Front-end code edit data
----------------

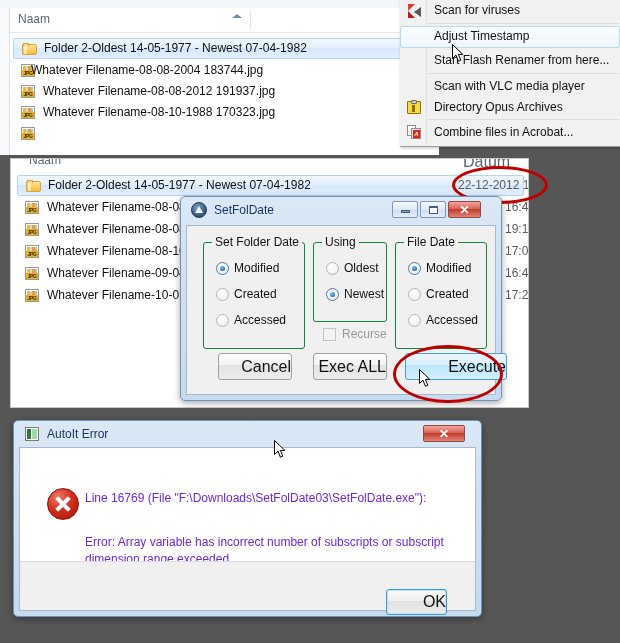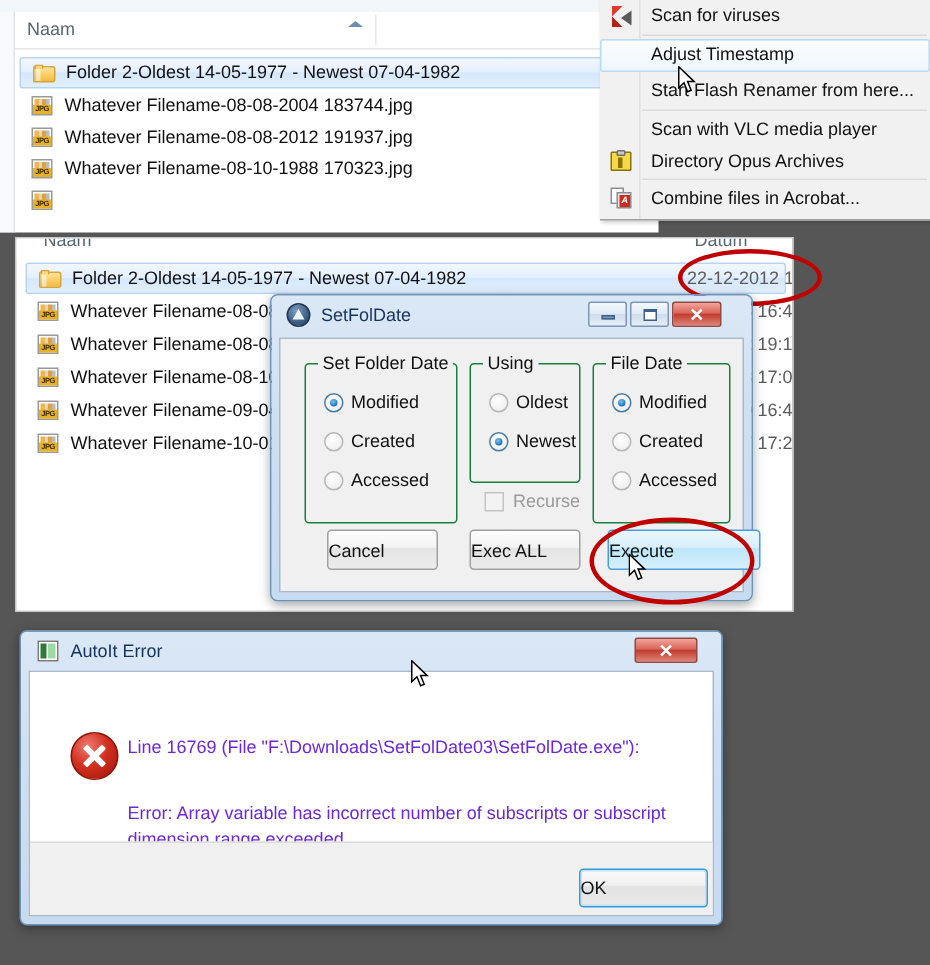--- a/index.html
+++ b/index.html
@@ -205,7 +205,7 @@
           <span class="tag">JPG</span>
         </span>
       </span>
-    <span class="nm" style="left:30px;">Whatever Filename-08-08-2004 183744.jpg</span>
+    <span class="nm" style="left:18px;">Whatever Filename-08-08-2004 183744.jpg</span>
   </div>
   <div class="row" style="left:13px;right:12px;top:81px;">
     <span class="ic" style="left:8px;">

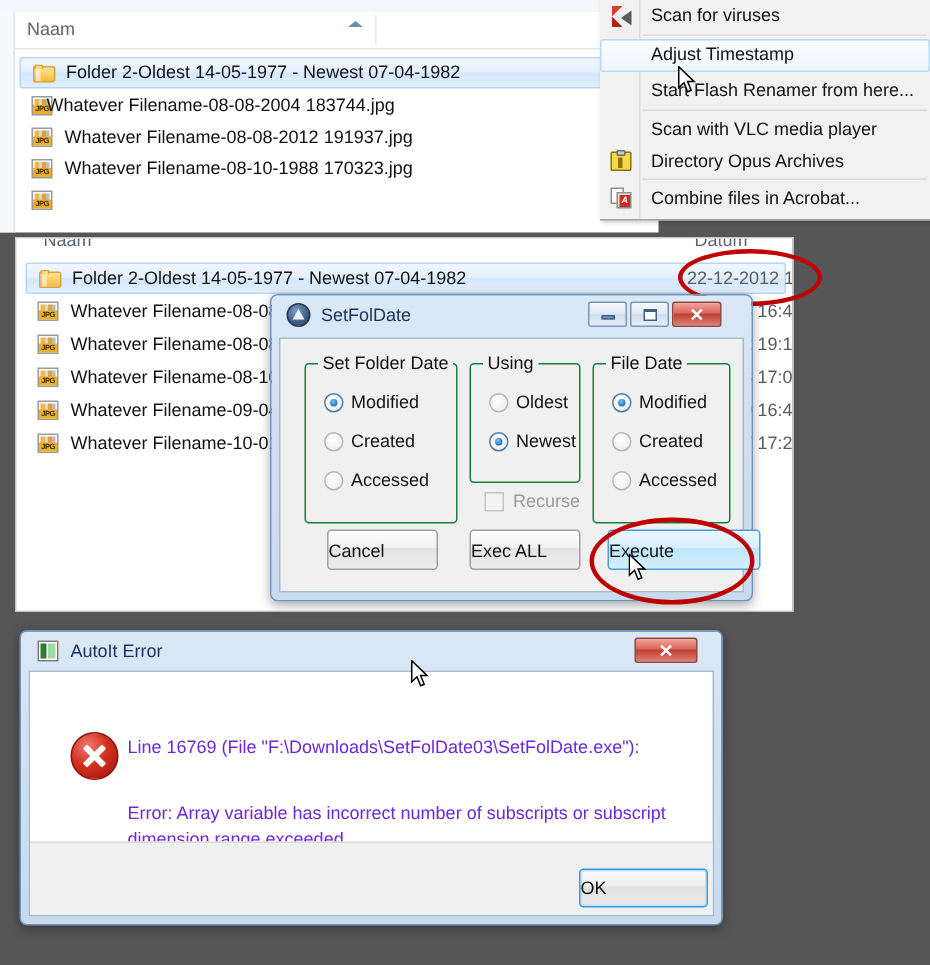--- a/index.html
+++ b/index.html
@@ -292,7 +292,7 @@
 <div class="explorer" style="left:10px;top:158px;width:517px;height:248px;border:1px solid #c8c8c8;">
   <div class="abs" style="left:0;right:0;top:0;height:13px;background:#fff;overflow:hidden;">
     <span class="abs" style="left:18px;top:-6px;color:#5a6672;font-size:12px;">Naam</span>
-    <span class="abs" style="left:452px;top:-6px;color:#5a6672;font-size:12px;">Datum</span>
+    <span class="abs" style="left:452px;top:-6px;color:#5a6672;font-size:16px;">Datum</span>
   </div>
 
   <div class="row sel" style="left:6px;right:4px;top:16px;">

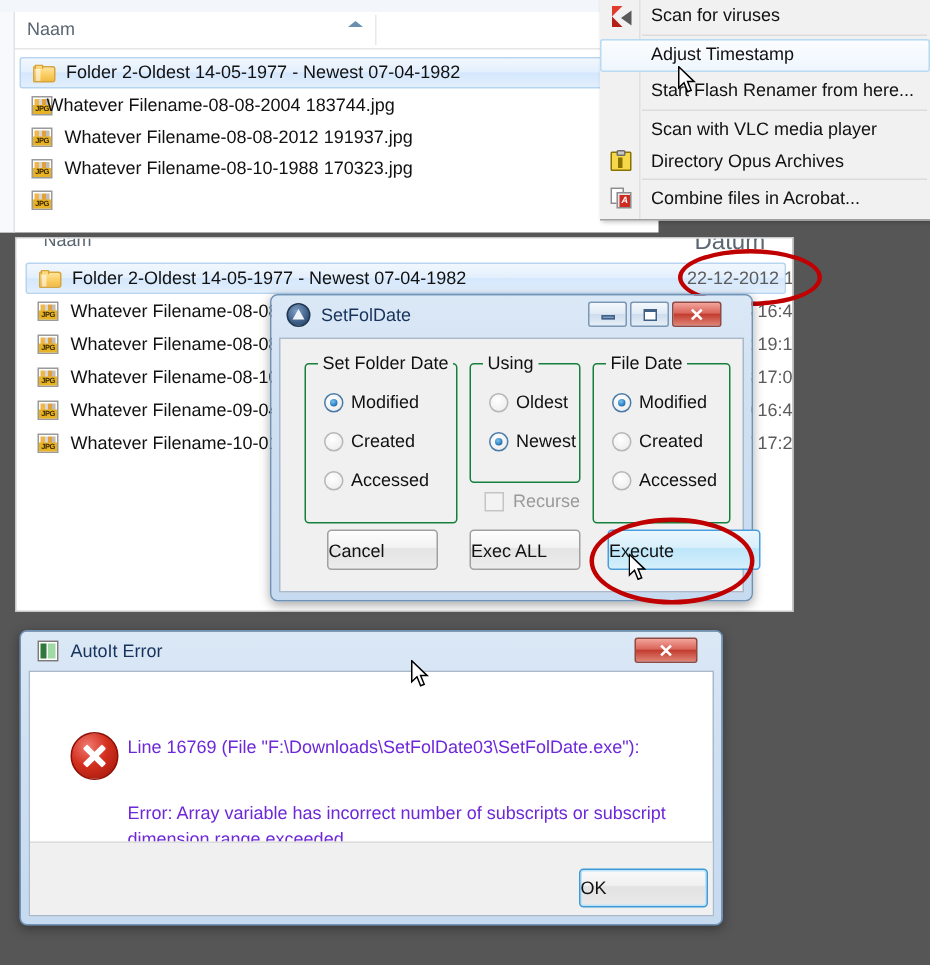--- a/index.html
+++ b/index.html
@@ -144,7 +144,7 @@
   .btn{
     position:absolute;border:1px solid #a0a0a0;border-radius:3px;
     background:linear-gradient(to bottom,#fdfdfd 0%,#f2f2f2 45%,#e4e4e4 46%,#ececec 100%);
-    font-size:12px;color:#111;text-align:left;box-sizing:border-box;
+    font-size:16px;color:#111;text-align:right;box-sizing:border-box;
   }
   .btn .cap{position:absolute;left:0;right:0;top:50%;transform:translateY(-50%);}
   .btn.hover{

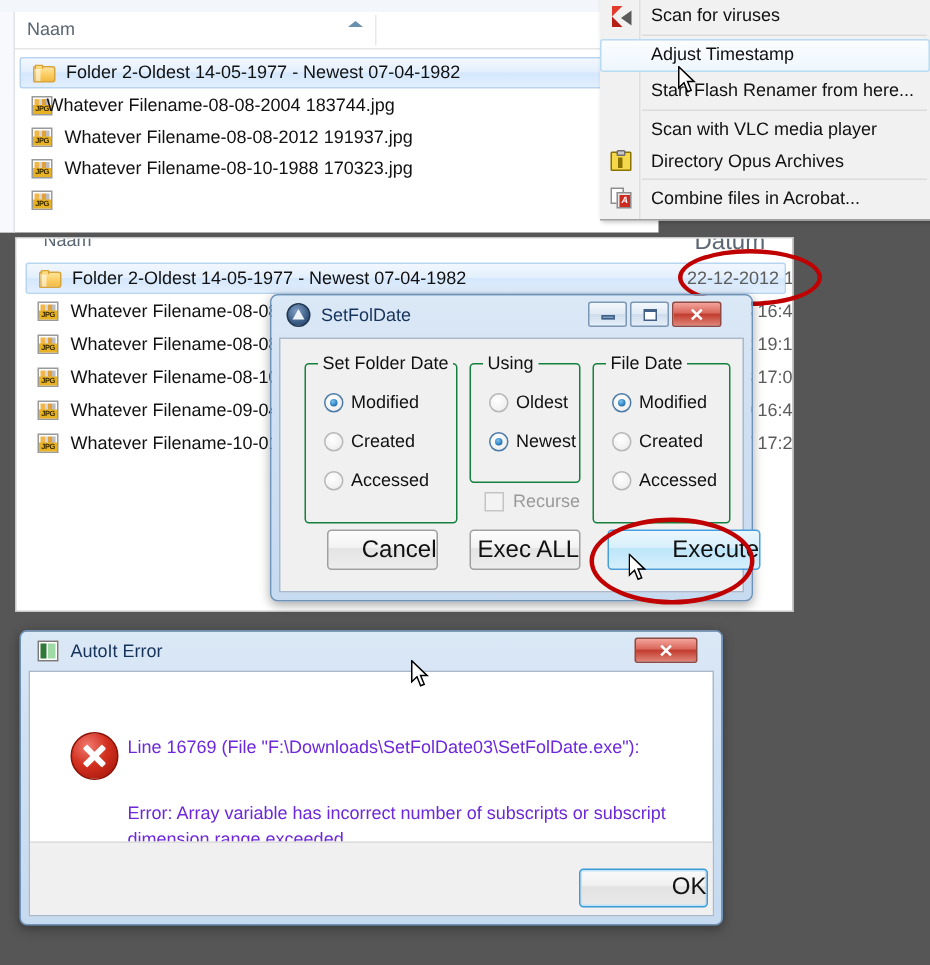--- a/index.html
+++ b/index.html
@@ -463,7 +463,7 @@
     <span class="err-tx" style="left:65px;top:103px;">dimension range exceeded.</span>
 
     <div class="errfoot">
-      <div class="btn focus" style="left:366px;top:17px;width:86px;height:26px;">
+      <div class="btn focus" style="left:366px;top:27px;width:61px;height:26px;">
         <span class="cap">OK</span>
       </div>
     </div>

----------------

- **WHAT YOU NEED TO DO**:
Exactly repeat the data above; the pictures do not belong in your copy.

- **RESULT BELOW**:
--- a/index.html
+++ b/index.html
@@ -205,7 +205,7 @@
           <span class="tag">JPG</span>
         </span>
       </span>
-    <span class="nm" style="left:30px;">Whatever Filename-08-08-2004 183744.jpg</span>
+    <span class="nm" style="left:18px;">Whatever Filename-08-08-2004 183744.jpg</span>
   </div>
   <div class="row" style="left:13px;right:12px;top:81px;">
     <span class="ic" style="left:8px;">

--- a/index.html
+++ b/index.html
@@ -292,7 +292,7 @@
 <div class="explorer" style="left:10px;top:158px;width:517px;height:248px;border:1px solid #c8c8c8;">
   <div class="abs" style="left:0;right:0;top:0;height:13px;background:#fff;overflow:hidden;">
     <span class="abs" style="left:18px;top:-6px;color:#5a6672;font-size:12px;">Naam</span>
-    <span class="abs" style="left:452px;top:-6px;color:#5a6672;font-size:12px;">Datum</span>
+    <span class="abs" style="left:452px;top:-6px;color:#5a6672;font-size:16px;">Datum</span>
   </div>
 
   <div class="row sel" style="left:6px;right:4px;top:16px;">

--- a/index.html
+++ b/index.html
@@ -144,7 +144,7 @@
   .btn{
     position:absolute;border:1px solid #a0a0a0;border-radius:3px;
     background:linear-gradient(to bottom,#fdfdfd 0%,#f2f2f2 45%,#e4e4e4 46%,#ececec 100%);
-    font-size:12px;color:#111;text-align:left;box-sizing:border-box;
+    font-size:16px;color:#111;text-align:right;box-sizing:border-box;
   }
   .btn .cap{position:absolute;left:0;right:0;top:50%;transform:translateY(-50%);}
   .btn.hover{

--- a/index.html
+++ b/index.html
@@ -463,7 +463,7 @@
     <span class="err-tx" style="left:65px;top:103px;">dimension range exceeded.</span>
 
     <div class="errfoot">
-      <div class="btn focus" style="left:366px;top:17px;width:86px;height:26px;">
+      <div class="btn focus" style="left:366px;top:27px;width:61px;height:26px;">
         <span class="cap">OK</span>
       </div>
     </div>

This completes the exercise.